Fox’s A Grade, which sold for $50 in 1908, was declared in the shooting press “a popular all-round weapon for the sportsman who wishes to put his money into a dependable gun on which the greatest expenditure is for quality, not ornament.” The guns were strong, yet small through the receiver, and Fox would make them as fancy as you wanted for the right price.

But Fox, despite his design brilliance, was not a very good businessman. To read the full story on A.H. Fox, I highly recommend Dave Campbell’s recent piece “A Look Back at the A.H. Fox Shotguns.” Suffice to say, by 1930, the A.H. Fox Gun Co. was owned by Savage Arms Co. and production moved from Philadelphia to Utica, N.Y. The Fox, as we know it, ended shortly after World War II. Except for the Fox Model B, but that’s another story.

So, why all the focus on Fox? The Fox A Grade is back, thanks to Savage Arms Co. This announcement is one I had hoped would come for quite some time. Not quite worth wearing my pajamas backwards and putting ice cubes down the toilet, but I am delighted it has finally come to fruition—and with the right gun--one worthy of the Fox name.

Former Savage President Ron Coburn, who literally saved Savage Arms from the abyss, always wanted to do a Fox shotgun but did not want to compromise the brand founded by the mercurial Ansley H. Fox. No, if there were going to be imports they would bear the Stevens name. He was holding out for the right gun.
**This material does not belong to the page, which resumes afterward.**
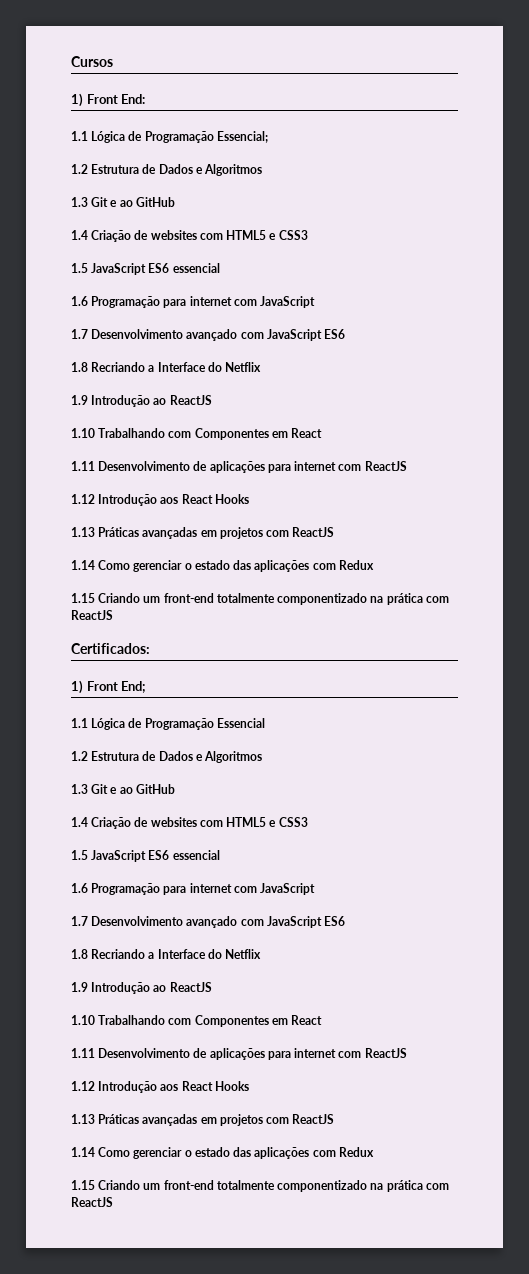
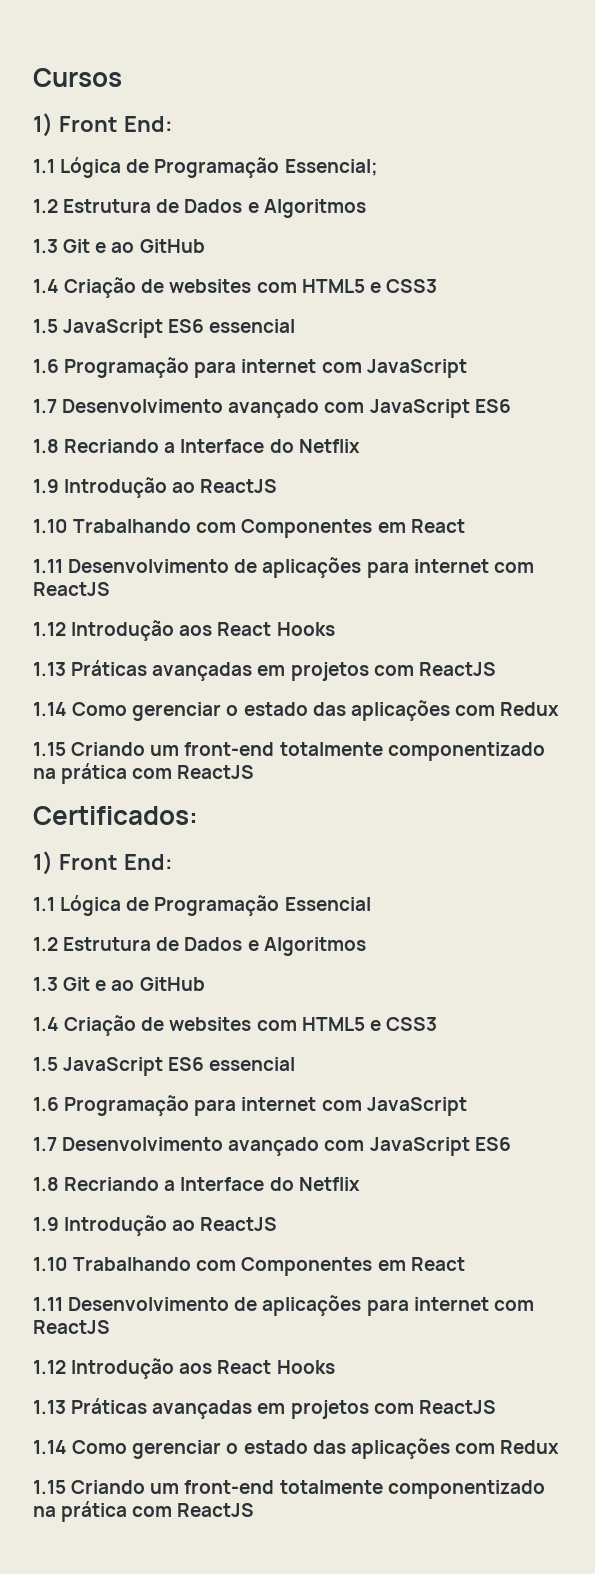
[121,681,147,693] End; -> [123,854,173,870] End:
An American-made gun.

Now part of Vista Outdoor, Savage Arms of Westfield, Mass., is offering the right gun. It is called the “Fox A Grade series presented by Savage.” Seems like a confusing mouthful because it is. You see, Connecticut Shotgun Mfg. (CSM) in New Britain, Conn., already makes best-quality A.H. Fox guns that can cost more than a well-appointed house. This A Grade gun is priced at just below $5,000.

Last year I had the opportunity to visit CSM, and, needless to say, I was impressed. Anthony Galazan and his CSM crew are quite capable of making the “Finest Guns in the World.” It's a unique mix of modern technology and old-school craftsmanship. There's a reason why people say they don't make them like they used to anymore. And that's because making them like they used to is terribly expensive, mostly due to handwork. In Galazan’s fitting room, artisans use lamp black and files to make the joint between wood and metal for a best quality gun seamless. On the other side of the wall, banks and banks of CNC machines turn out precision parts.
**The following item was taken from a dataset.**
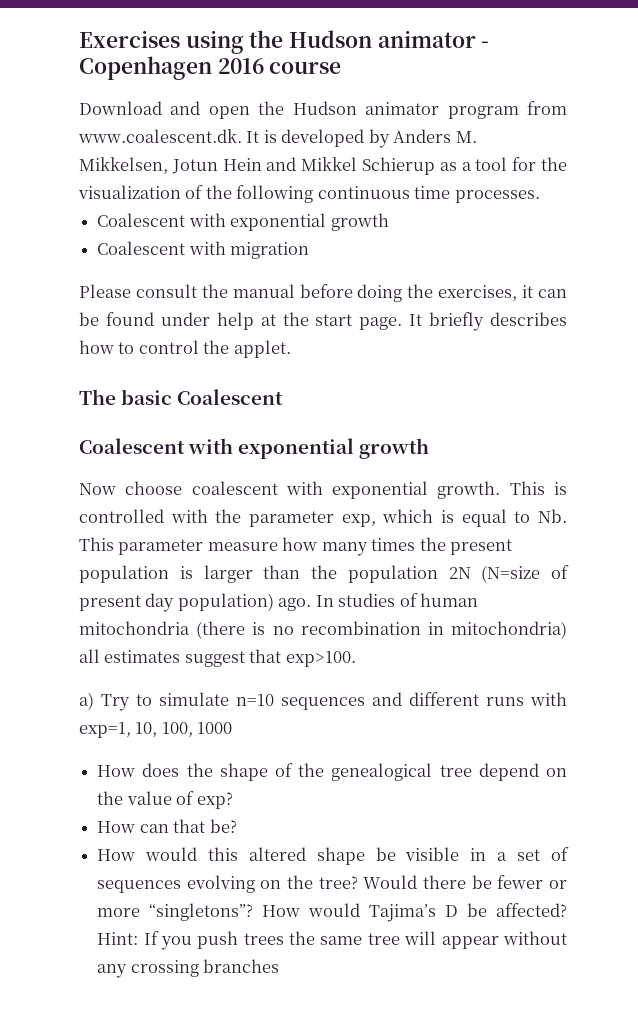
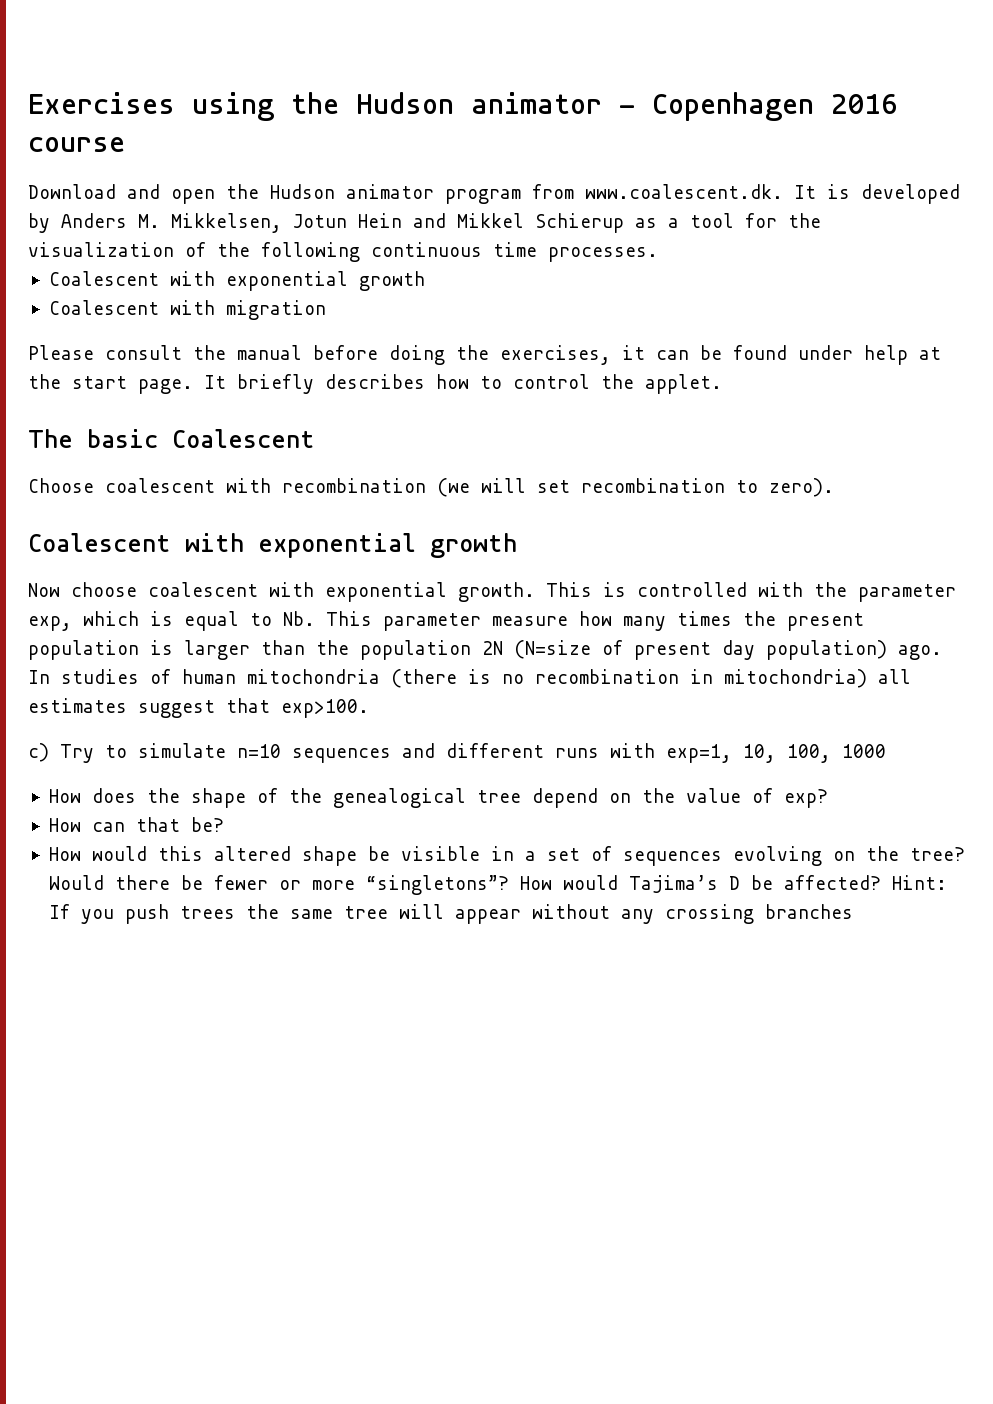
(284, 397) none -> [28,478,834,497] // Choose coalescent with recombination (we will set recombination to zero).
[79,692,94,710] a) -> [28,743,49,762] c)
No doubt CSM has the finest double gun manufacturing facility in the United States. Frankly, it is the only place were production side-by-sides and over-unders are made on American shores.

The new A Grade (there is only one grade “presented” by Savage at this time) is a boxlock side-by-side with a bone-charcoal, color-casehardened receiver (hardened, not merely colored). The joint between the buttstock and the receiver is straight—not scalloped like the high-end Fox guns produced by CSM—and it resembles the original Fox A Grade and Sterlingworth in that regard.

 

The example I saw had double triggers, a buttstock with an English-style straight grip (which is appropriate for a gun with double triggers) and a fairly straight comb, dropping 1 ½”. Folks who don't often shoot vintage guns quickly find out that they often have far more drop then today shooters are a custom to shouldering. Not so with the A Grade. As this writing, all I have seen are images of the gun, and I cannot speak to how the barrels are joined or how the gun locks up or fastens.

 

Barrels will initially be 26” or 28” in either 20 or 12 gauge, and they accept interchangeable choke tubes. The American black walnut stock, topped by a leather-covered buttpad, is oil finished and the wrist and fore-end checkered. The splinter fore-end appears to be retained by an Anson pushrod, rather than a Deeley & Edge recessed fore-end latch. There are some internal changes that do not betray the spirit of the original Fox; I am told the A Grade uses a simplified yet completely reliable trigger system.

 

At $5,000, the gun is not inexpensive, yet it is a classic American game gun updated, revised and now in production—in America. Not to be too corny, but I would suggest A.H. Fox would be pleased. I know I am.